# What do they know?



## budgetprepp-n (Apr 7, 2013)

The closest town to me is small and very nice. 
For some reason they have acquired a huge 4 cylinder diesel generator (about the size of a small car)
And a massive amount of MREs I was told they also got bottled water but I didn't see that for myself.
I asked the Mayor and she said, "It's an ongoing project and there not discussing it right now"
Say what? I asked the local sheriff and got stoned walled there also.
I'm in West Virginia near Maryland. What the heck? 

I would have felt better if they just said were getting ready in case we have a another storm like Sandy.


----------



## 1skrewsloose (Jun 3, 2013)

They don't want to divulge what most of us have known for a while. Counter productive on their part. Just like gov stocking ammo and poo pooing it as normal operations. Sad that most folks don't see the writing on the wall! They seem to think if they can placate most folks they will have the upper hand, they have made one sorry miscalculation. As a jap said once, they will awaken a sleeping giant!


----------



## Casie (Feb 26, 2014)

I always try to keep a level head. And when I read doom porn or news of immanent disasters, I really do try and stay skeptical. Reasonable.
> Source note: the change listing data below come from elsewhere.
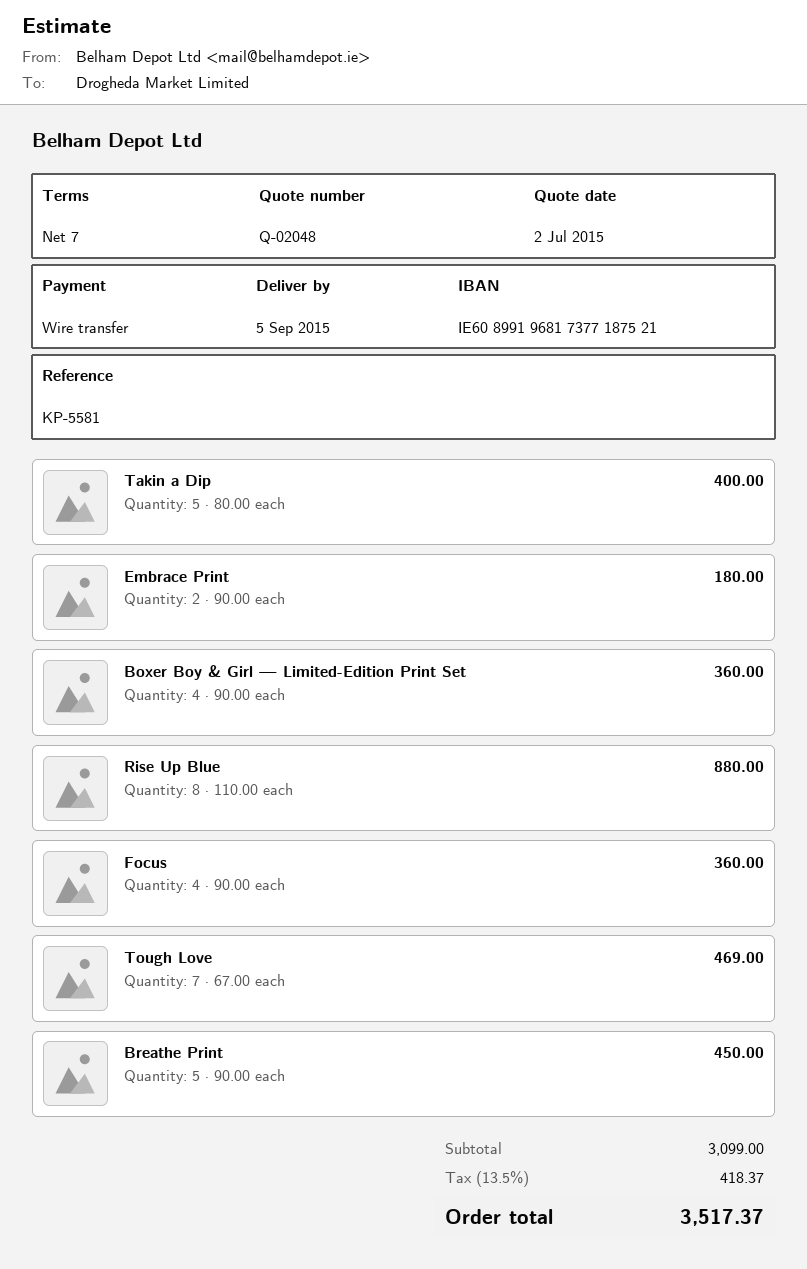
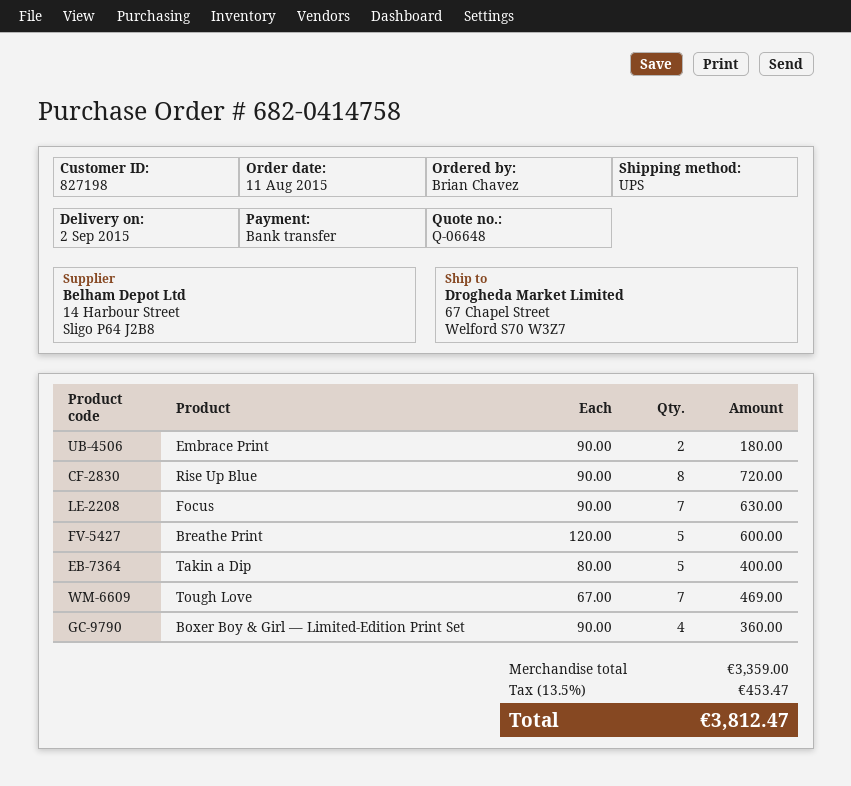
quote number: Q-02048 -> Q-06648
delivery date: 2015-09-05 -> 2015-09-02
Rise Up Blue: 8 x 110.00 = 880.00 -> 8 x 90.00 = 720.00
Focus: 4 x 90.00 = 360.00 -> 7 x 90.00 = 630.00
Breathe Print: 5 x 90.00 = 450.00 -> 5 x 120.00 = 600.00
subtotal: 3099.00 -> 3359.00
tax: 13.5% = 418.37 -> 13.5% = 453.47
total: 3517.37 -> 3812.47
But lately, it's become quite difficult.


----------



## pheniox17 (Dec 12, 2013)

budgetprepp-n said:


> The closest town to me is small and very nice.
> For some reason they have acquired a huge 4 cylinder diesel generator (about the size of a small car)
> And a massive amount of MREs I was told they also got bottled water but I didn't see that for myself.
> I asked the Mayor and she said, "It's an ongoing project and there not discussing it right now"
> ...


look into local disaster management plans, and what building is that Genny been hooked up to??


----------



## Dr. Prepper (Dec 20, 2012)

Now is the time for you to organize a "citizen investigation group" and apply pressure on the authorities to divulge all of their plans and reasons for prepping. You must remember (and remind them) that they may run the town - but the citizens run the votes _*and*_ control their finances. Call the TV news reporters and stage demonstrations until all is made public. Make sure they understand that secrecy is not permitted.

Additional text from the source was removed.